(WHAT YOU ARE ASKED TO DO) Every record must appear in your copy exactly as written, with no pictures.

Data entries:
—————
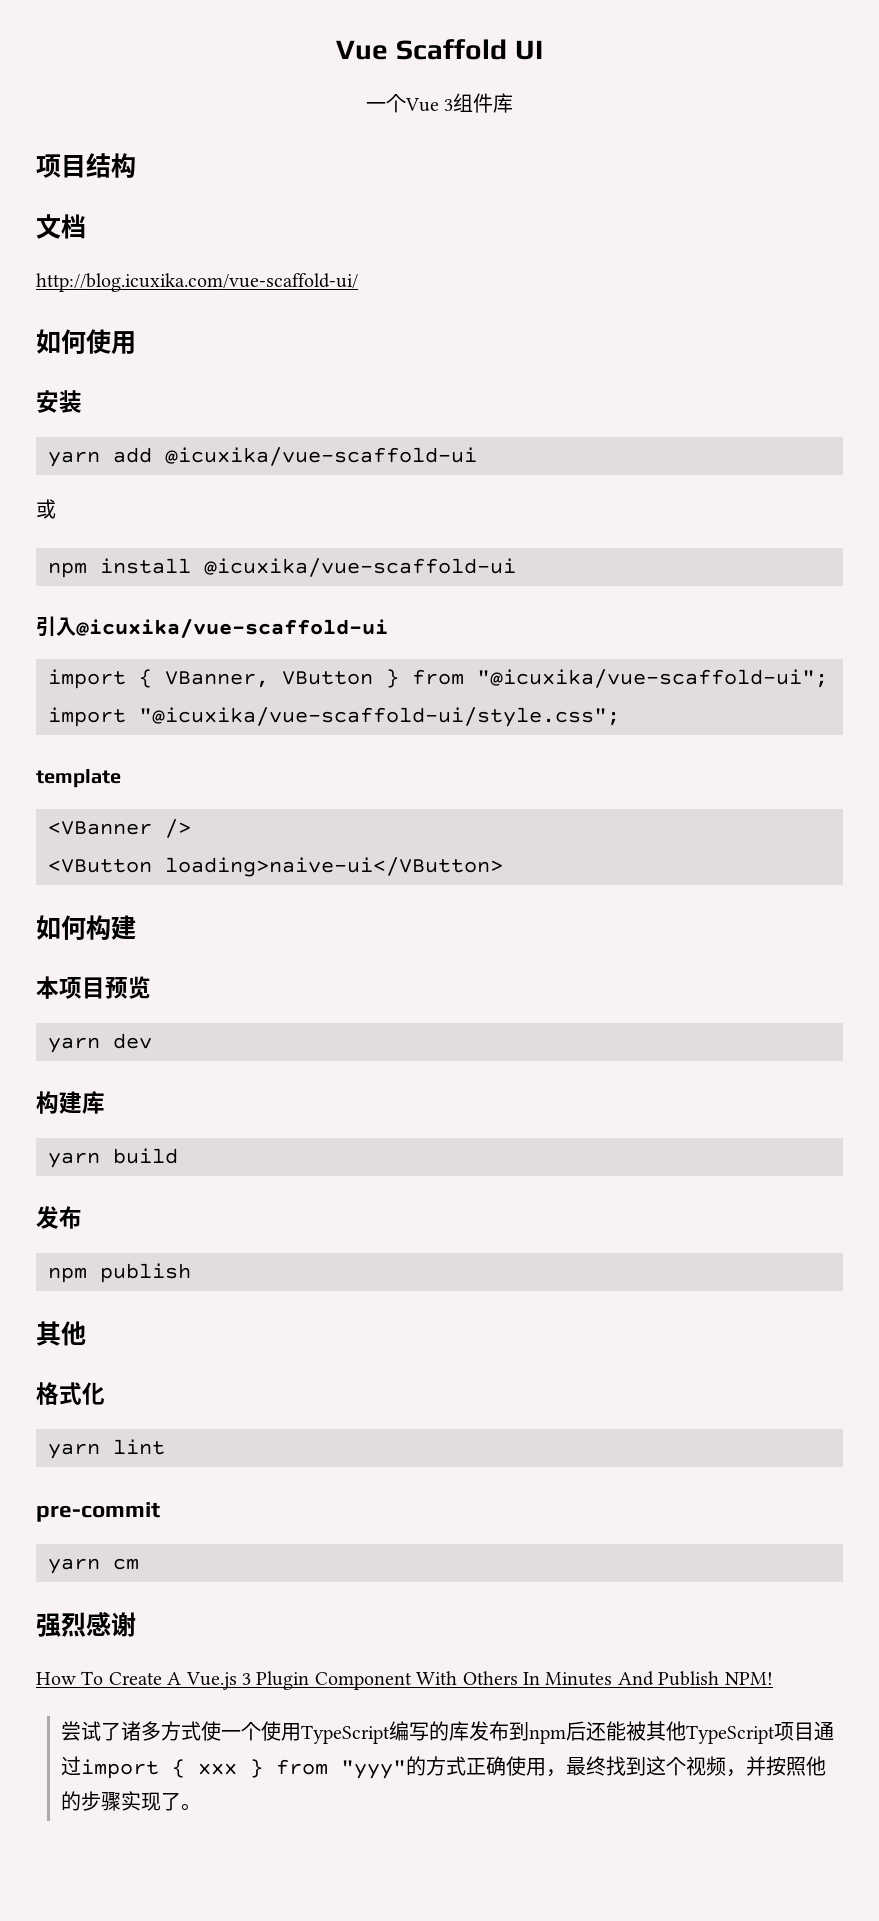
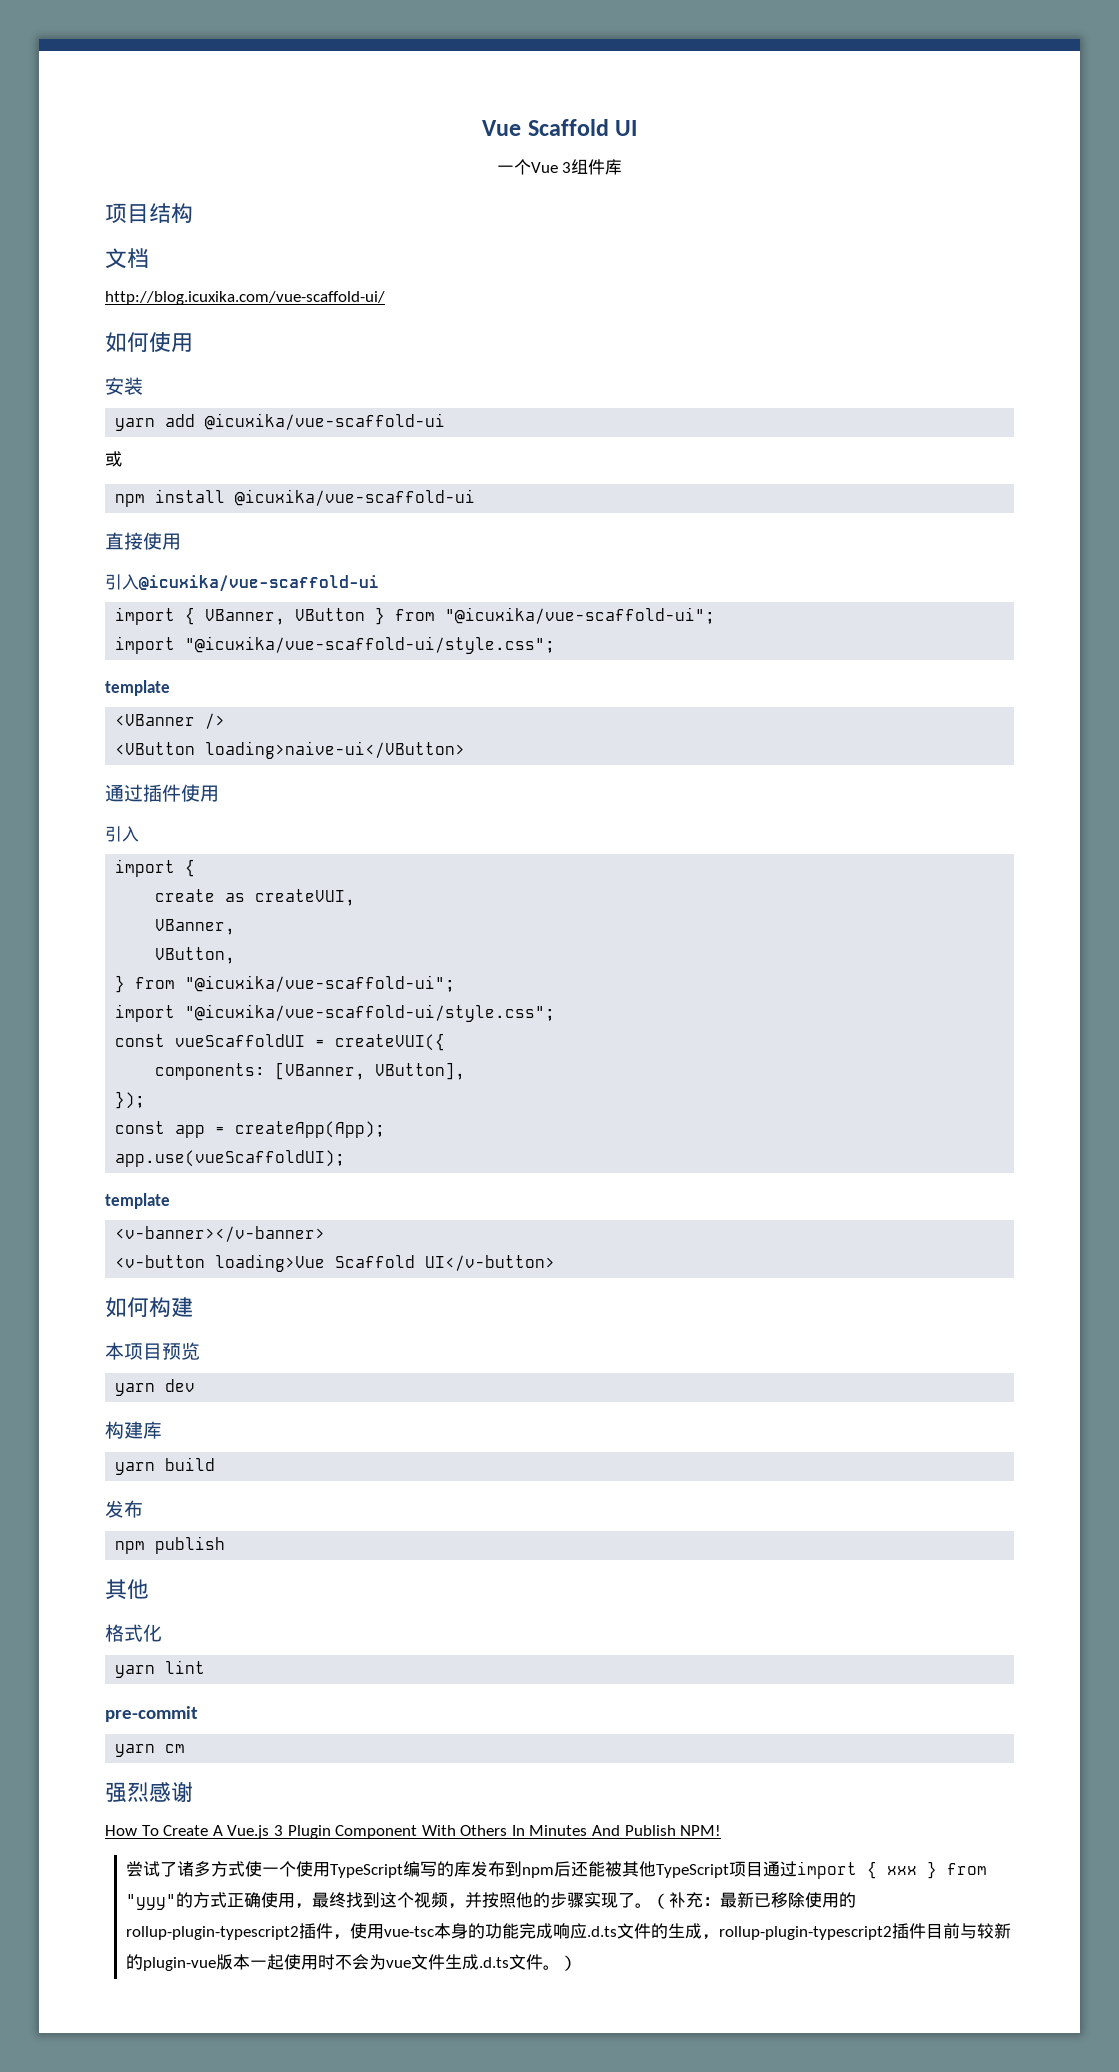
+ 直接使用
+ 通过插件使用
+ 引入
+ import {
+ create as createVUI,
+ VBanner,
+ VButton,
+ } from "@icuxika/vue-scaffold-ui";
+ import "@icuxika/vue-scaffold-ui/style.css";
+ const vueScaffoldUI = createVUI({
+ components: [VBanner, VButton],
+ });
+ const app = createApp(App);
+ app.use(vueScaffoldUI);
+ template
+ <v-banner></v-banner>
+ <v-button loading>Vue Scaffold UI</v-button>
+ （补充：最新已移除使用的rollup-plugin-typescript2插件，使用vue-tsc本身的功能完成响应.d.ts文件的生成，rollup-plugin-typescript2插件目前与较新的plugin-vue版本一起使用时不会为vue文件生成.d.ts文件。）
—————
(WORKED SOLUTION)
+ 直接使用
+ 通过插件使用
+ 引入
+ import {
+ create as createVUI,
+ VBanner,
+ VButton,
+ } from "@icuxika/vue-scaffold-ui";
+ import "@icuxika/vue-scaffold-ui/style.css";
+ const vueScaffoldUI = createVUI({
+ components: [VBanner, VButton],
+ });
+ const app = createApp(App);
+ app.use(vueScaffoldUI);
+ template
+ <v-banner></v-banner>
+ <v-button loading>Vue Scaffold UI</v-button>
+ （补充：最新已移除使用的rollup-plugin-typescript2插件，使用vue-tsc本身的功能完成响应.d.ts文件的生成，rollup-plugin-typescript2插件目前与较新的plugin-vue版本一起使用时不会为vue文件生成.d.ts文件。）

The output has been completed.